After optimisation, PCR was performed using the OneTaq Hot Start Quick-Load 2×  Master Mix protocol (New England BioLabs, Ipswich, MA, USA). Each 25 µL reaction contained 50 ng cDNA, 12.5 µL OneTaq Master Mix Buffer, 10 pM/µL of each primer (forward and reverse), and 10.5 µL deionised water (dH2O). The PCR cycle protocol involved 94 °C initial denaturation for 30 s, 94 °C denaturation for 30 s, 60 °C annealing for 30 s, 72 °C extension for 15 s and 72 °C final extension for 5 min. After cycling, the PCR products were visualised with 2% agarose gel electrophoresis. The PCR products were purified using an ISOLATE II PCR and Gel Kit (Bioline, Alexandria, NSW, Australia) and sequenced using a standard protocol on an ABI 3500 sequencing platform (Applied Biosystems, Carlsbad, CA, USA). Sequencing confirmed amplification of the desired target and reference genes.

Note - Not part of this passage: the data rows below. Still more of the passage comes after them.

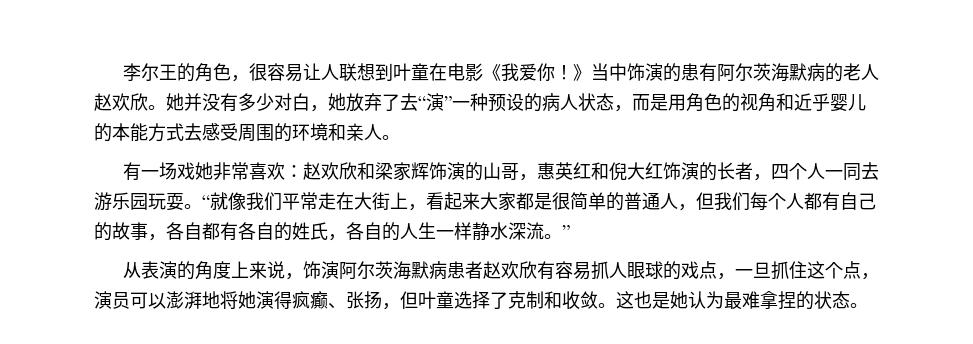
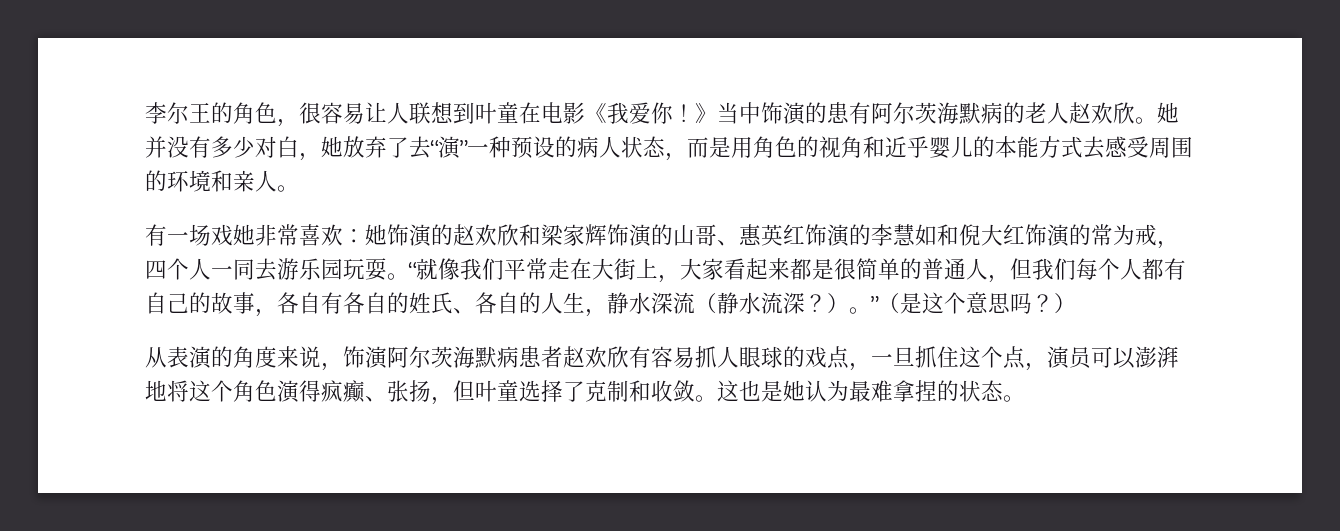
- 有一场戏她非常喜欢：赵欢欣和梁家辉饰演的山哥，惠英红和倪大红饰演的长者，四个人一同去游乐园玩耍。
+ 有一场戏她非常喜欢：她饰演的赵欢欣和梁家辉饰演的山哥、惠英红饰演的李慧如和倪大红饰演的常为戒，四个人一同去游乐园玩耍。
- “就像我们平常走在大街上，看起来大家都是很简单的普通人，但我们每个人都有自己的故事，各自都有各自的姓氏，各自的人生一样静水深流。”
+ “就像我们平常走在大街上，大家看起来都是很简单的普通人，但我们每个人都有自己的故事，各自有各自的姓氏、各自的人生，静水深流（静水流深？）。”（是这个意思吗？）
- 从表演的角度上来说，饰演阿尔茨海默病患者赵欢欣有容易抓人眼球的戏点，一旦抓住这个点，演员可以澎湃地将她演得疯癫、张扬，但叶童选择了克制和收敛。
+ 从表演的角度来说，饰演阿尔茨海默病患者赵欢欣有容易抓人眼球的戏点，一旦抓住这个点，演员可以澎湃地将这个角色演得疯癫、张扬，但叶童选择了克制和收敛。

eGLP-1R immunohistochemistry

Immunohistochemistry was undertaken to examine the immunolocalisation of the GLP-1 hormone, and also separately of the eGLP-1R, in the pancreas. Following harvest at the abattoir, fresh pancreatic tissues from four horses were immediately placed in 10% formalin, prior to embedding in paraffin and cutting into 5 µm thick sections. Sections were deparaffinised with xylene and then rehydrated through decreasing concentrations of ethanol (100, 95 and 70% for 1 min each) to water. Slides were then incubated in antigen retrieval solution (Target Retrieval Solution; DakoCytomation Inc., CA, USA) at 95 °C for 30 min and quenched with 0.3% hydrogen peroxide. After blocking with normal horse serum (from a fasted Standardbred horse with very low levels of serum GLP-1), the primary antibodies (GLP-1 (7-36) rabbit anti-human polyclonal; Merck, Kenilworth, NJ, USA; dilution 1:50 and GLP-1 receptor rabbit anti-human polyclonal; Lifespan Biosciences, Seattle, WA, USA; LS-A1208; dilution 1:50 [20 ug/mL]) were applied separately to duplicate sections and incubated overnight in a moist environment at 4 °C. Although not equine-specific, the immunogen sequence identity of the GLP-1 receptor antibody to Equus caballus was 100%. The antibody has no homology with other proteins, except weakly (50%) with the ubiquitous protein PRPSAP2, thus cross reactivity is unlikely. The slides were then washed and incubated at room temperature for 2 h with secondary antibody (mouse anti-rabbit HRP-conjugated; Santa Cruz Biotechnology, Dallas, TX, USA). Staining was developed using DAB substrate-chromogen solution (Sigma-Aldrich, Castle Hill, NSW, Australia) and the slides were counterstained with hematoxylin. Slides were then dehydrated using alcohol and xylene and mounted using DPX mounting medium (Sigma-Aldrich, Castle Hill, NSW, Australia).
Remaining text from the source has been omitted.